### What to produce
All records below must be reproduced exactly, although any pictures they contain are to be omitted.
Data to use section start
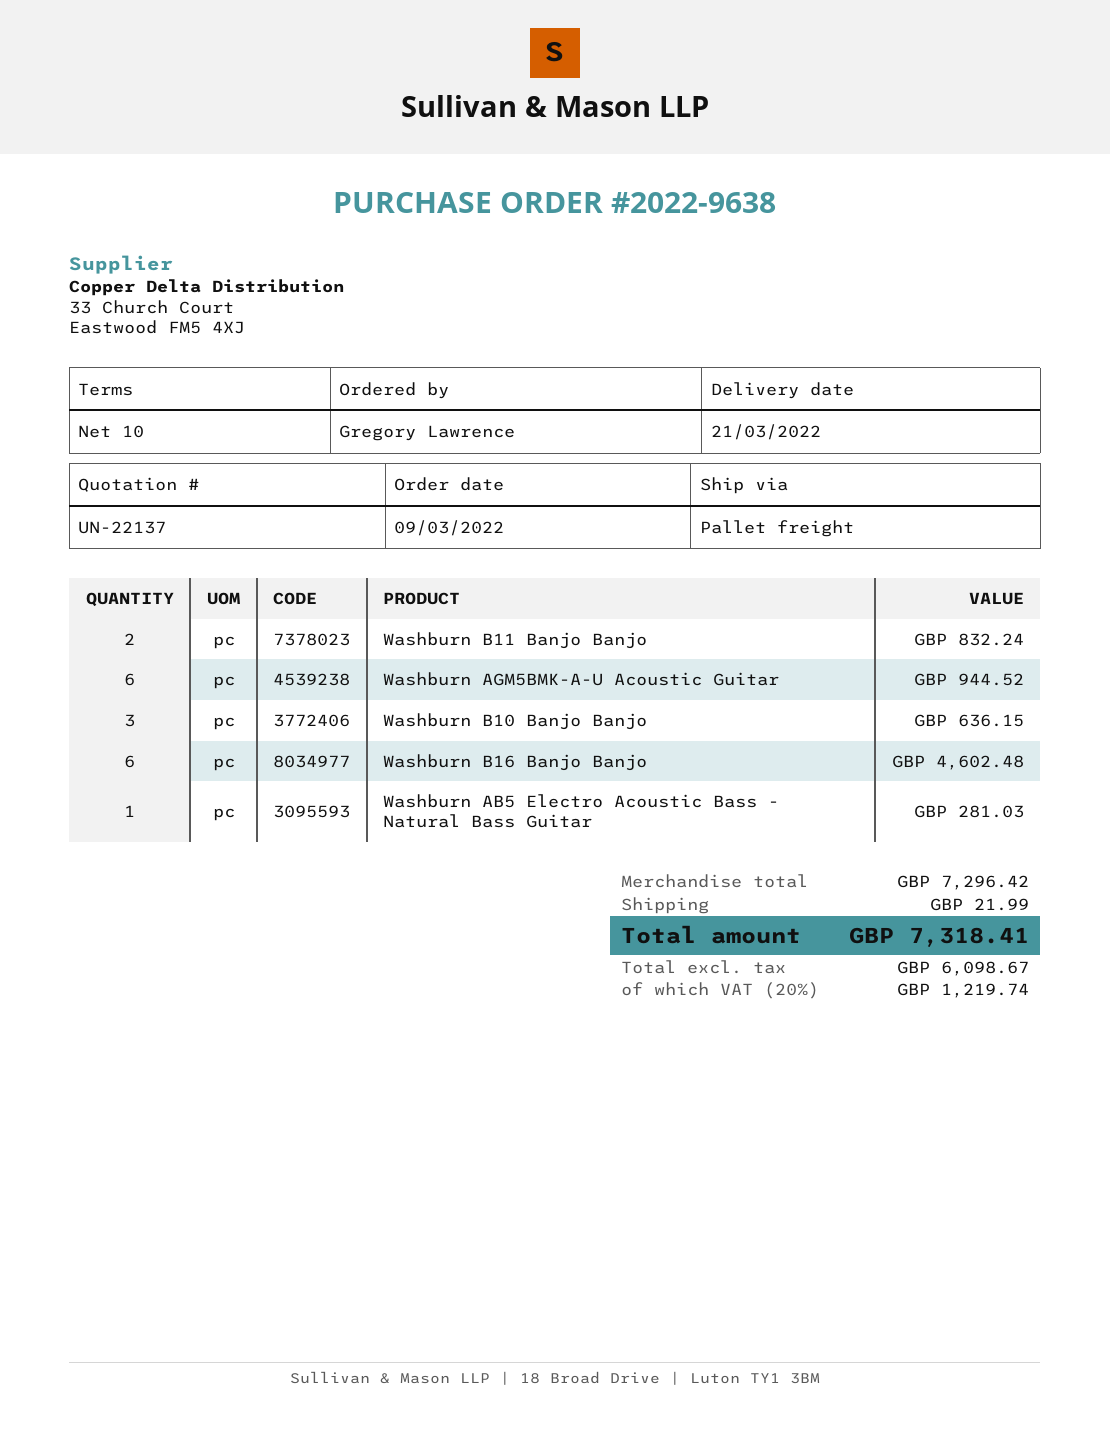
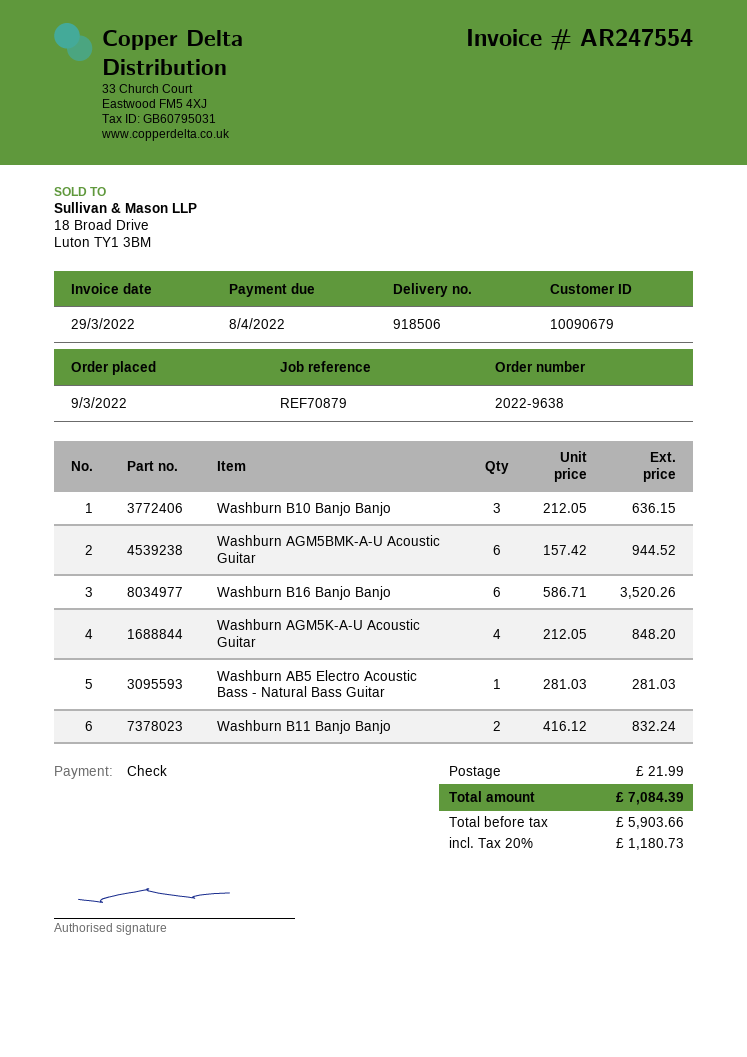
Washburn B16 Banjo Banjo: 6 for 4602.48 -> 6 for 3520.26
Washburn AGM5K-A-U Acoustic Guitar: none -> 4 for 848.20
net: 6098.67 -> 5903.66
tax: 20% = 1219.74 -> 20% = 1180.73
total: 7318.41 -> 7084.39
Data to use section end
### Output below
Washburn B16 Banjo Banjo: 6 for 4602.48 -> 6 for 3520.26
Washburn AGM5K-A-U Acoustic Guitar: none -> 4 for 848.20
net: 6098.67 -> 5903.66
tax: 20% = 1219.74 -> 20% = 1180.73
total: 7318.41 -> 7084.39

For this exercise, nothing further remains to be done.